*What is expected:* Collect every line in the records below that contains the word "Kilda".
-*-
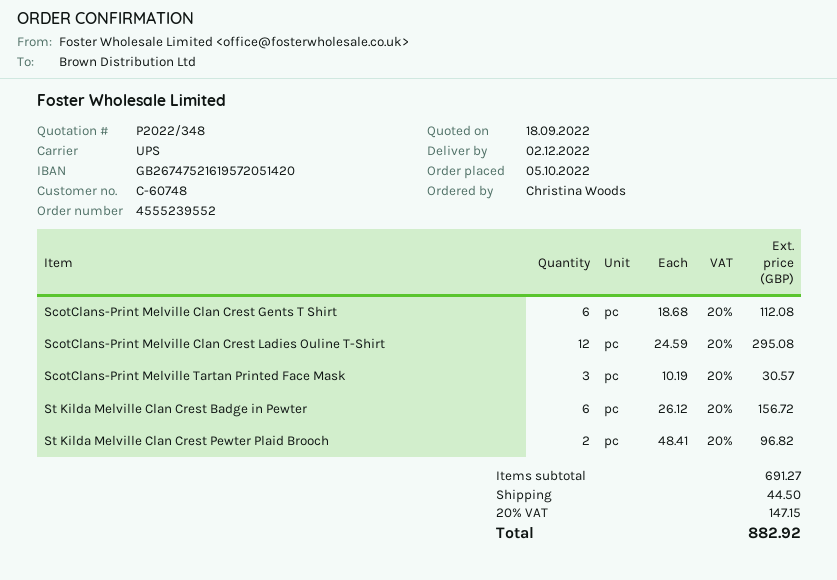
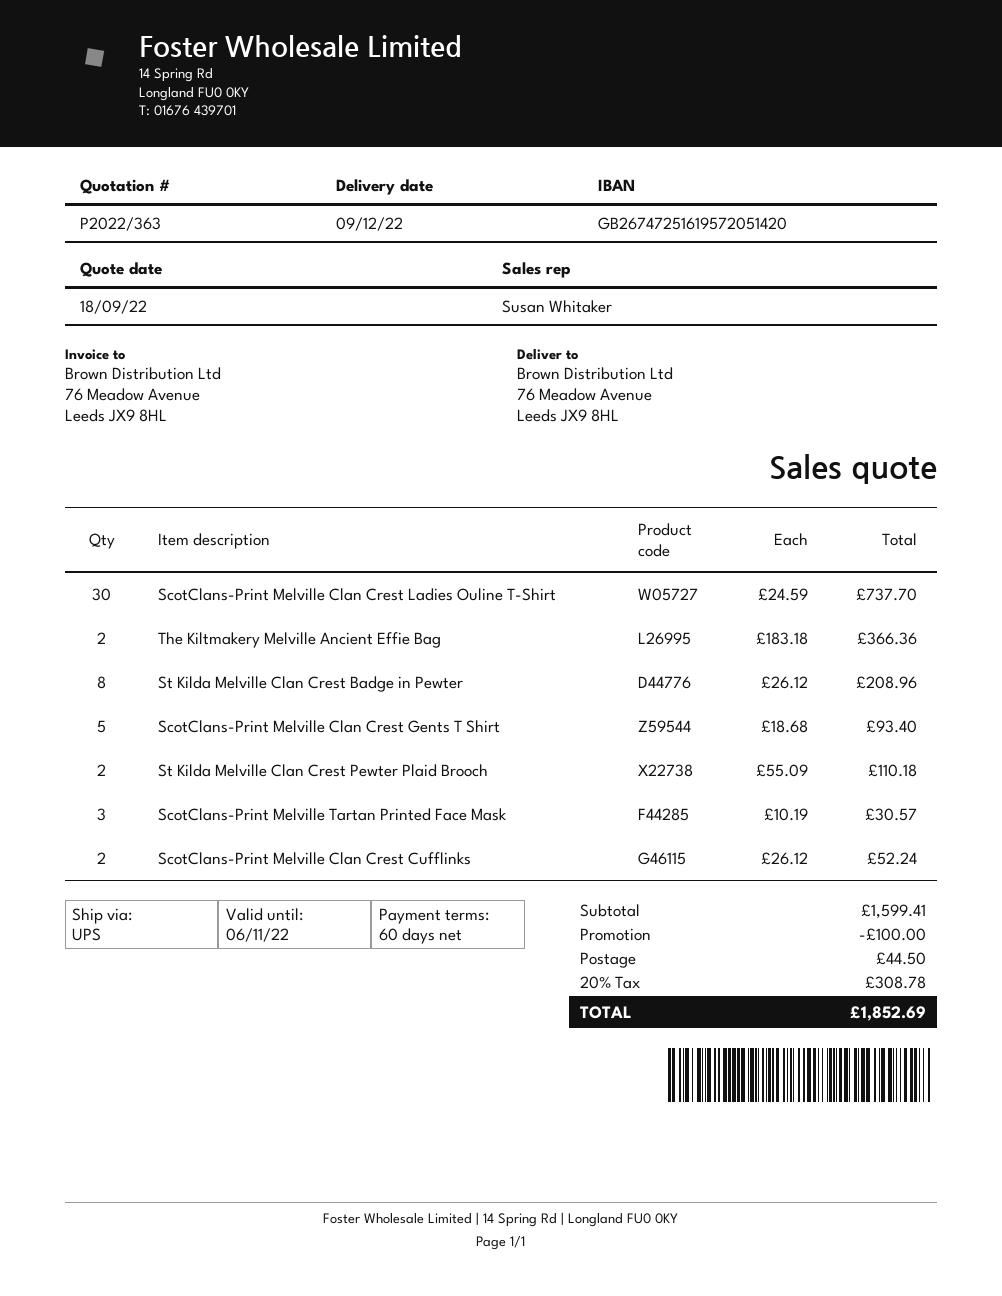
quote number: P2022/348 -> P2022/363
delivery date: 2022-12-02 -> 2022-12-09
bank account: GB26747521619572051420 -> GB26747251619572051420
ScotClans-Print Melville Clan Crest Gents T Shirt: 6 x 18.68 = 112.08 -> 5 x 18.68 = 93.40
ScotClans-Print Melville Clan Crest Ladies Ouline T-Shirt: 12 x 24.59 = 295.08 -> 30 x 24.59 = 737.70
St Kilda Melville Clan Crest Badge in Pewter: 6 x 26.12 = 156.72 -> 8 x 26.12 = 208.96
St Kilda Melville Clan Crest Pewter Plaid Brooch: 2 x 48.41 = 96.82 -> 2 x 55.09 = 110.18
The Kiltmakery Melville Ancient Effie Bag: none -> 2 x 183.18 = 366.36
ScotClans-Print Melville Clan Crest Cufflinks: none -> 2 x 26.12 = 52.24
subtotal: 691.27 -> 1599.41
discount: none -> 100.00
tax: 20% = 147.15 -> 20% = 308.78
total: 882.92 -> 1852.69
-*-
*Output of the exercise:*
St Kilda Melville Clan Crest Badge in Pewter: 6 x 26.12 = 156.72 -> 8 x 26.12 = 208.96
St Kilda Melville Clan Crest Pewter Plaid Brooch: 2 x 48.41 = 96.82 -> 2 x 55.09 = 110.18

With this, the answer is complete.